* [DATASET RECORDS]:
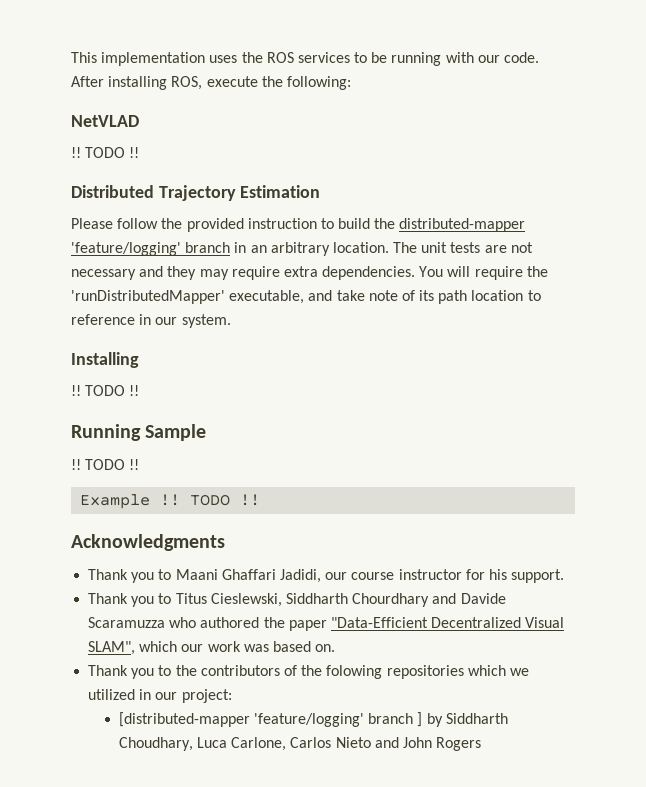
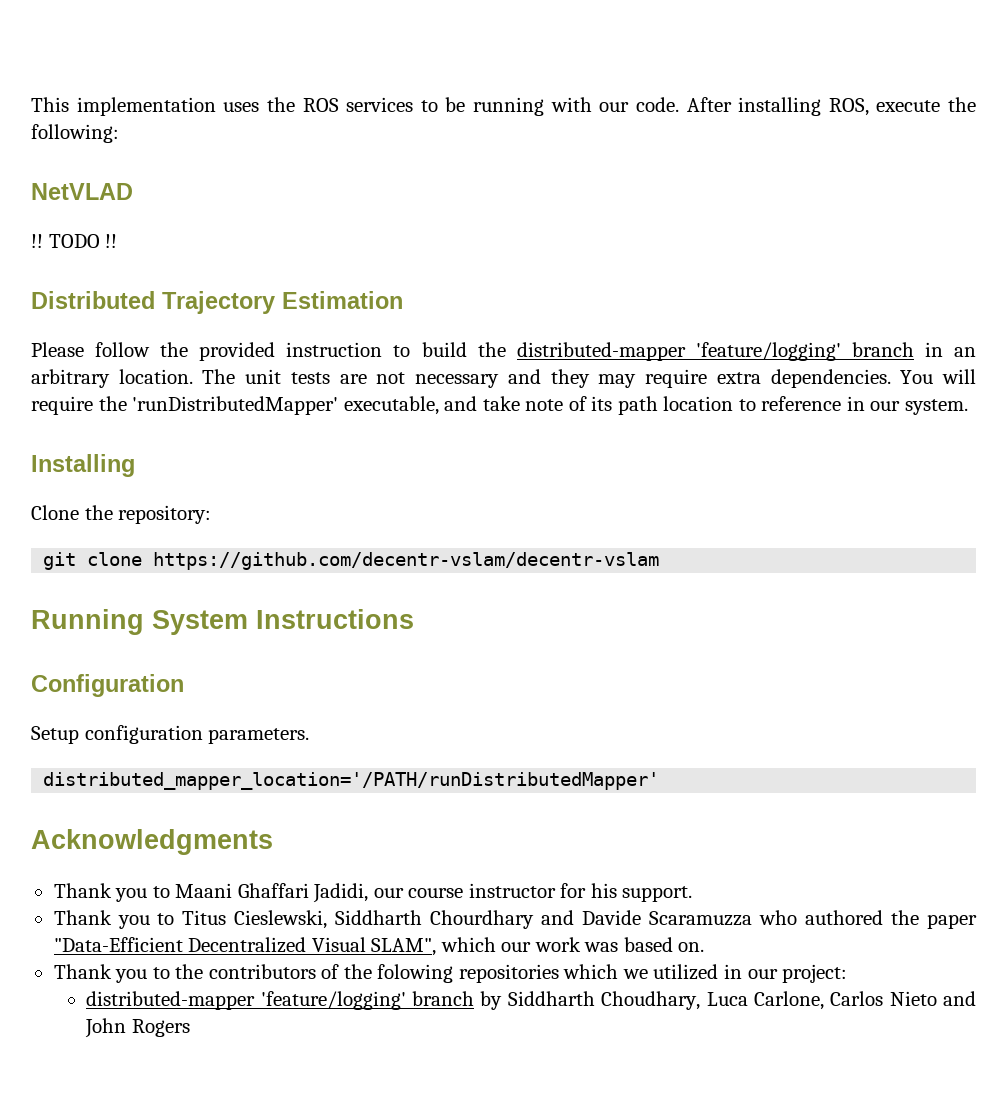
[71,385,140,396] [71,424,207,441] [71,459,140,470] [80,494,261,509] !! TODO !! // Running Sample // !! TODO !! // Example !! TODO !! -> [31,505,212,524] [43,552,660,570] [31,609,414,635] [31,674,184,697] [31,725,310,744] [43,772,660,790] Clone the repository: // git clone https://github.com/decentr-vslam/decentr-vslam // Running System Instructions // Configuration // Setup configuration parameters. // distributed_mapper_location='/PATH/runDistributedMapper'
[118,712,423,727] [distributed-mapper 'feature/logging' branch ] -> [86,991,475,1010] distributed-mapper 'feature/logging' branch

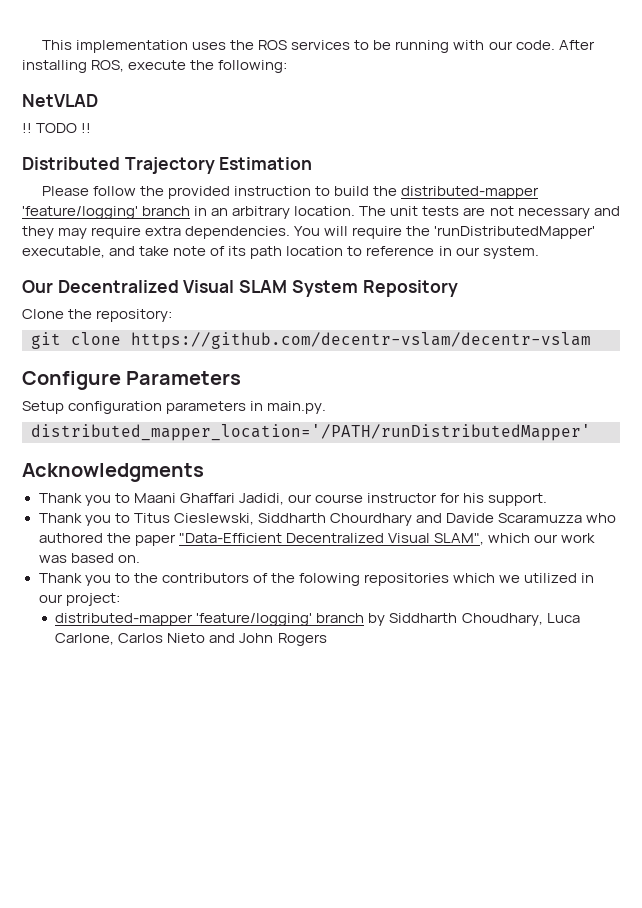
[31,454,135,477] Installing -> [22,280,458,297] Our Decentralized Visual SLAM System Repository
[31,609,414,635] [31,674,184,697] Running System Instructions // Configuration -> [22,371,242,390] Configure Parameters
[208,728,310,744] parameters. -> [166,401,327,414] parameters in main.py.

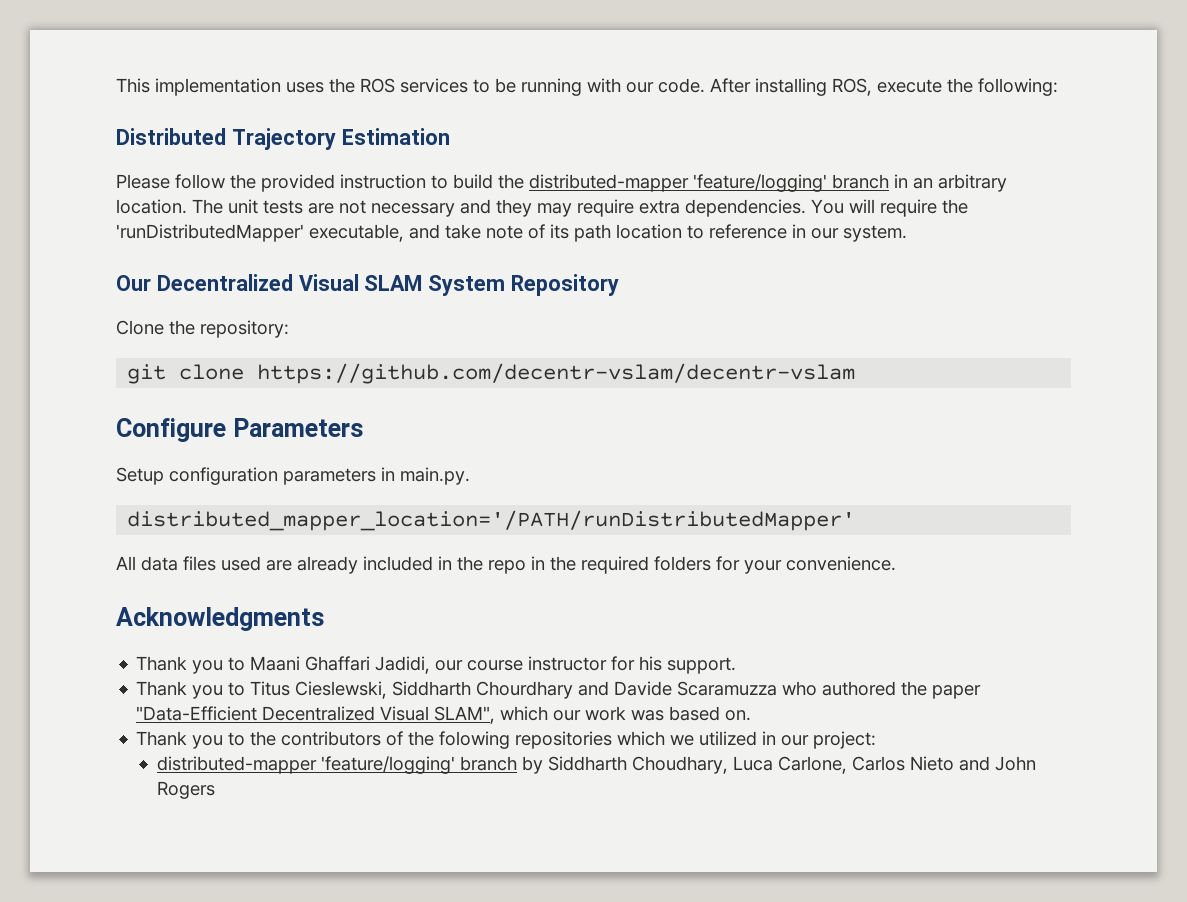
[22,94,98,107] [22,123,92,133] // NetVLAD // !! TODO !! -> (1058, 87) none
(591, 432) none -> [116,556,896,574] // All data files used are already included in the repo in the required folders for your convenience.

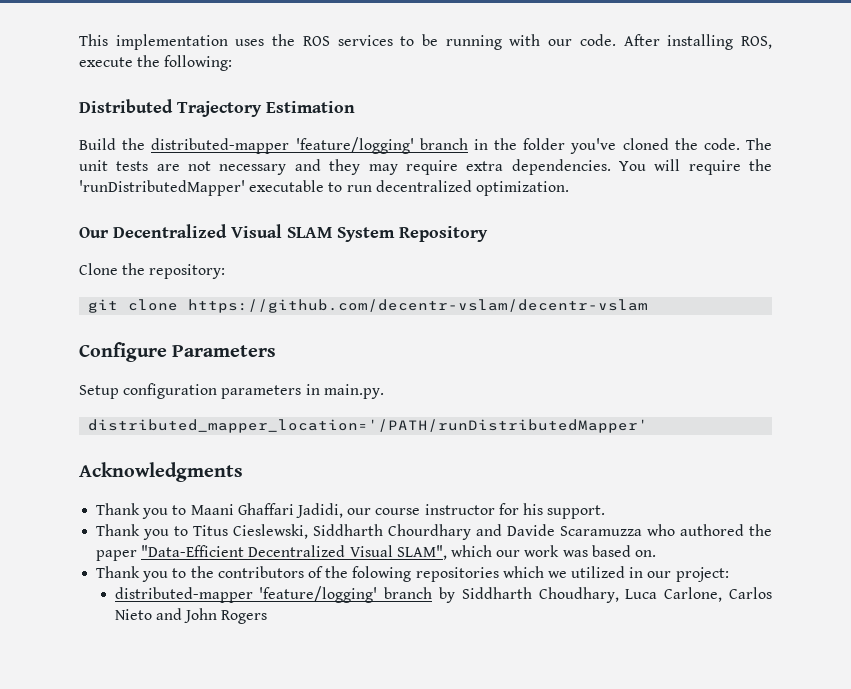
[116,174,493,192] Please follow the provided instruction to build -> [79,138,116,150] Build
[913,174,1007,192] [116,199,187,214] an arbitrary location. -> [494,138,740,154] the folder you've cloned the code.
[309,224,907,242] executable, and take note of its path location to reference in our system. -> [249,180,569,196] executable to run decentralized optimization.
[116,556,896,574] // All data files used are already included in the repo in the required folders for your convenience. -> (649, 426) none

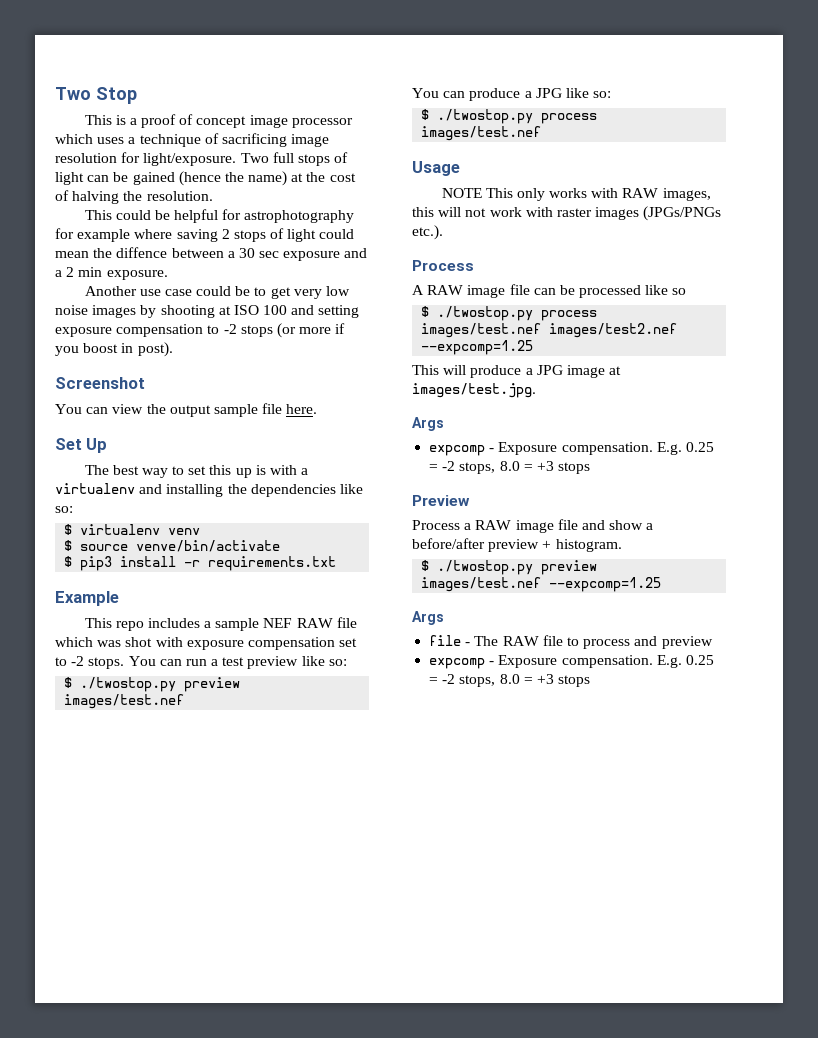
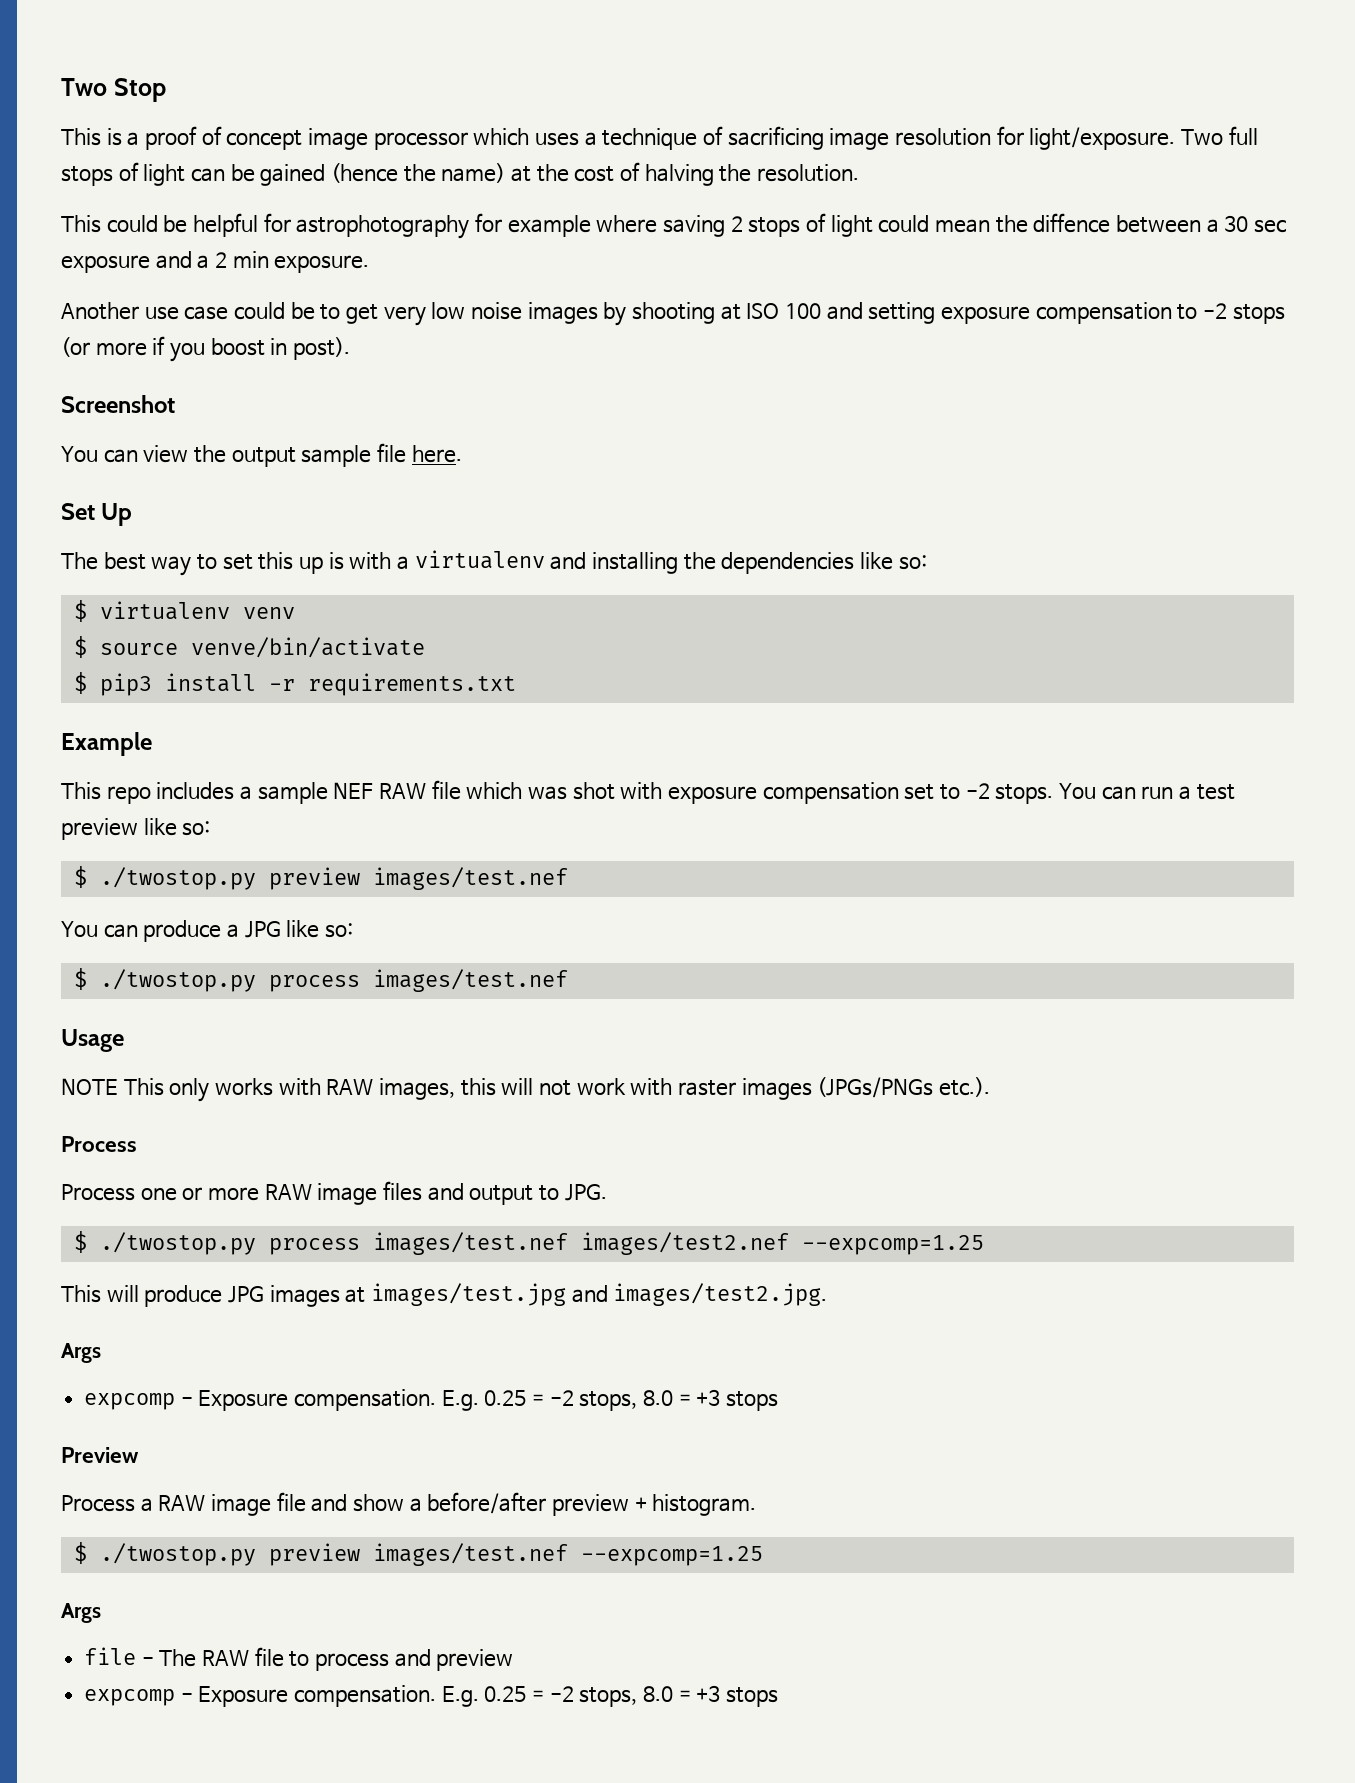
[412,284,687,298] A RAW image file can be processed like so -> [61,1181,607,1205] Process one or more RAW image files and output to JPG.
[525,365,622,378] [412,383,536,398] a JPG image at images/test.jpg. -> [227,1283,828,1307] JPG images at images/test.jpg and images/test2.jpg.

* [EXERCISE OBJECTIVE]: Please make an exact copy of the whole listing and leave out its pictures.

* [RESPONSE BOX]:
[71,385,140,396] [71,424,207,441] [71,459,140,470] [80,494,261,509] !! TODO !! // Running Sample // !! TODO !! // Example !! TODO !! -> [31,505,212,524] [43,552,660,570] [31,609,414,635] [31,674,184,697] [31,725,310,744] [43,772,660,790] Clone the repository: // git clone https://github.com/decentr-vslam/decentr-vslam // Running System Instructions // Configuration // Setup configuration parameters. // distributed_mapper_location='/PATH/runDistributedMapper'
[118,712,423,727] [distributed-mapper 'feature/logging' branch ] -> [86,991,475,1010] distributed-mapper 'feature/logging' branch

[31,454,135,477] Installing -> [22,280,458,297] Our Decentralized Visual SLAM System Repository
[31,609,414,635] [31,674,184,697] Running System Instructions // Configuration -> [22,371,242,390] Configure Parameters
[208,728,310,744] parameters. -> [166,401,327,414] parameters in main.py.

[22,94,98,107] [22,123,92,133] // NetVLAD // !! TODO !! -> (1058, 87) none
(591, 432) none -> [116,556,896,574] // All data files used are already included in the repo in the required folders for your convenience.

[116,174,493,192] Please follow the provided instruction to build -> [79,138,116,150] Build
[913,174,1007,192] [116,199,187,214] an arbitrary location. -> [494,138,740,154] the folder you've cloned the code.
[309,224,907,242] executable, and take note of its path location to reference in our system. -> [249,180,569,196] executable to run decentralized optimization.
[116,556,896,574] // All data files used are already included in the repo in the required folders for your convenience. -> (649, 426) none

[412,284,687,298] A RAW image file can be processed like so -> [61,1181,607,1205] Process one or more RAW image files and output to JPG.
[525,365,622,378] [412,383,536,398] a JPG image at images/test.jpg. -> [227,1283,828,1307] JPG images at images/test.jpg and images/test2.jpg.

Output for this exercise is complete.